… not because of the TrueDepth camera, but because its GPU and CPU aren’t powerful enough to track faces.

Introduction: you might not need TrueDepth

This article is part 2 of a series on Animoji. Part 1 is here.

When the iPhone X was released last year, reviewers quickly found that Animoji, a feature exclusive to the iPhone X, didn’t actually need the iPhone X’s unique TrueDepth camera. Some people speculated that Apple purposefully limited Animoji to the iPhone X to drive sales for the new device, and that tinkerers would very soon unlock Animoji for all iPhones and iPads.

A year later, nobody’s ported Animoji to any other devices, which surprised me. What’s preventing developers from running Animoji on other devices? Is the TrueDepth required after all, or is something else missing from older devices?

Samsung’s avatars

Samsung’s Galaxy S9, which doesn’t have a depth camera, also came with animated avatars. To see if a depth camera helps tracking, I went to a store to test both Apple’s and Samsung’s respective animated avatars.

Apple’s face tracking is more inclined to keep the left side of the face symmetrical to the right side. If I close only one eye, iPhone X Animoji only half-closes that eye. If I raise one eyebrow, both eyebrows raise up on the avatar. Samsung’s avatars, in contrast, are more lenient towards asymmetrical expressions, allowing me to fully close one eye or raise only one eyebrow. However, this also causes Samsung’s avatars to often show my eyes at different sizes.

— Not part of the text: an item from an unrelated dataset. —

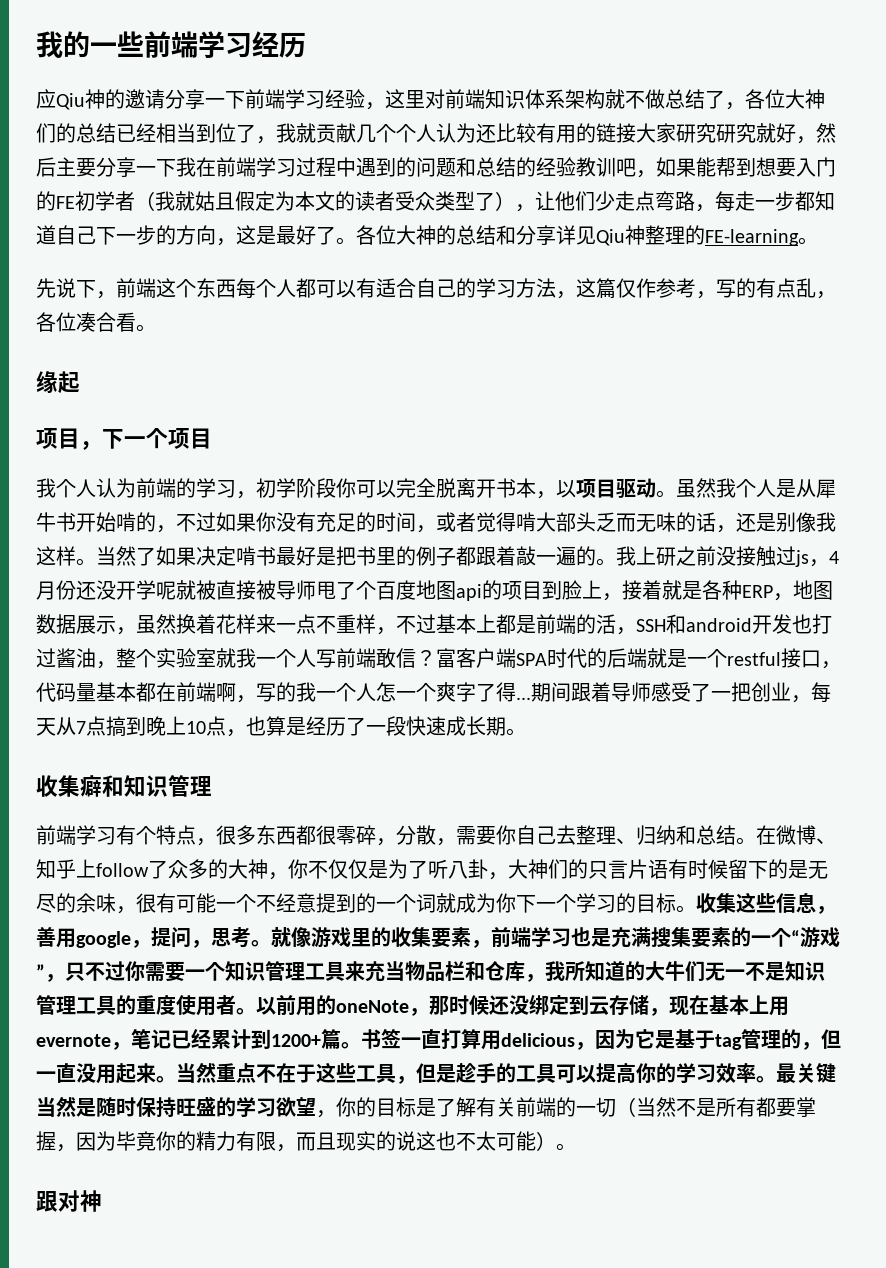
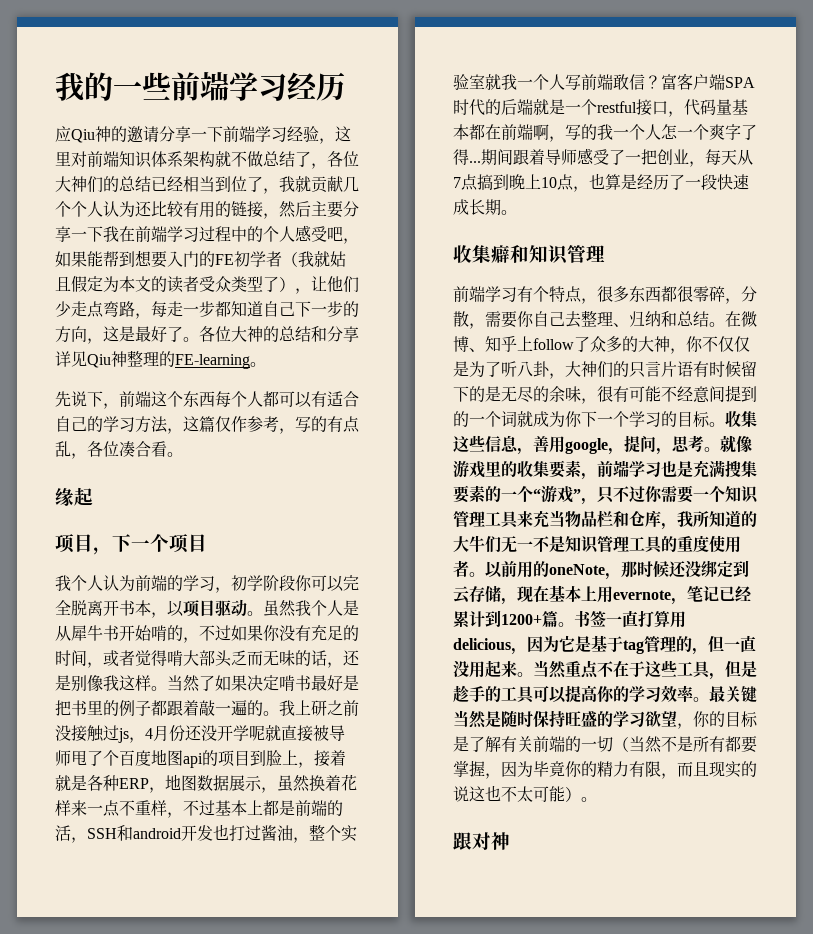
[636,123,796,143] 大家研究研究就好 -> (263, 209) none
[356,157,616,177] 遇到的问题和总结的经验教训 -> [247,225,327,242] 的个人感受
[196,580,216,600] 被 -> (281, 733) none
[216,893,316,913] 一个不经意 -> [661,386,725,403] 不经意间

Importantly, the tracking fidelity is similar: both devices lose tracking when I turn my head to the side; the iPhone X’s TrueDepth doesn’t help there.

The Samsung Galaxy S9 shows that one doesn’t need a TrueDepth camera to show high quality animated avatars. So what other problems prevents developers from porting Animoji to older iPhones and iPads?

I decided to find out by porting Animoji to my 2013-vintage iPad Air.

Subdivisions

The first problem with Animoji on iPad Air is very easy to spot:

glitched coloured squares where Animoji should be

Instead of beautiful characters, I get a mess of glitched coloured squares. It looks like the GPU didn’t like something in the scene.

I tried running the SceneKit renderer in OpenGL ES mode. That didn’t work, because the renderer promptly crashed in a library called OpenSubdiv:

Assertion failed: (0 && “MTLPatchTable Creation Failed”), function Create, file /BuildRoot/Library/Caches/com.apple.xbs/Sources/SceneKit/SceneKit-470/lib/libOsd/sources/opensubdiv/osd/mtlPatchTable.mm, line 97.

Based on some research, OpenSubdiv is a library by Pixar that performs subdivision on 3D models to make them look less blocky.

It looks like this library uses Metal’s GPU acceleration, even when I asked for OpenGL ES, causing a crash in OpenGL ES mode. Maybe it’s similarily unreliable in Metal mode?

To test this, on every frame, I went through the entire SceneKit scene to disable subdivisions on every object:

    scene.rootNode.enumerateHierarchy() { node, _ in
        guard let geometry = node.geometry else {
            return
        }
        geometry.subdivisionLevel = 0
    }

With this change, most Animoji manages to render in a very low-polygon style:

low-polygon screenshot of the Monkey Animoji

Except the new Memoji. They’re the stuff of nightmares:

glitched Memoji, showing only disembodied eyes and teeth

Clearly, the iPad Air’s GPU can’t render Animoji properly.

But Animoji aren’t known for their looks: they’re interesting because they follow your real face’s every expression. Can the iPad Air track faces?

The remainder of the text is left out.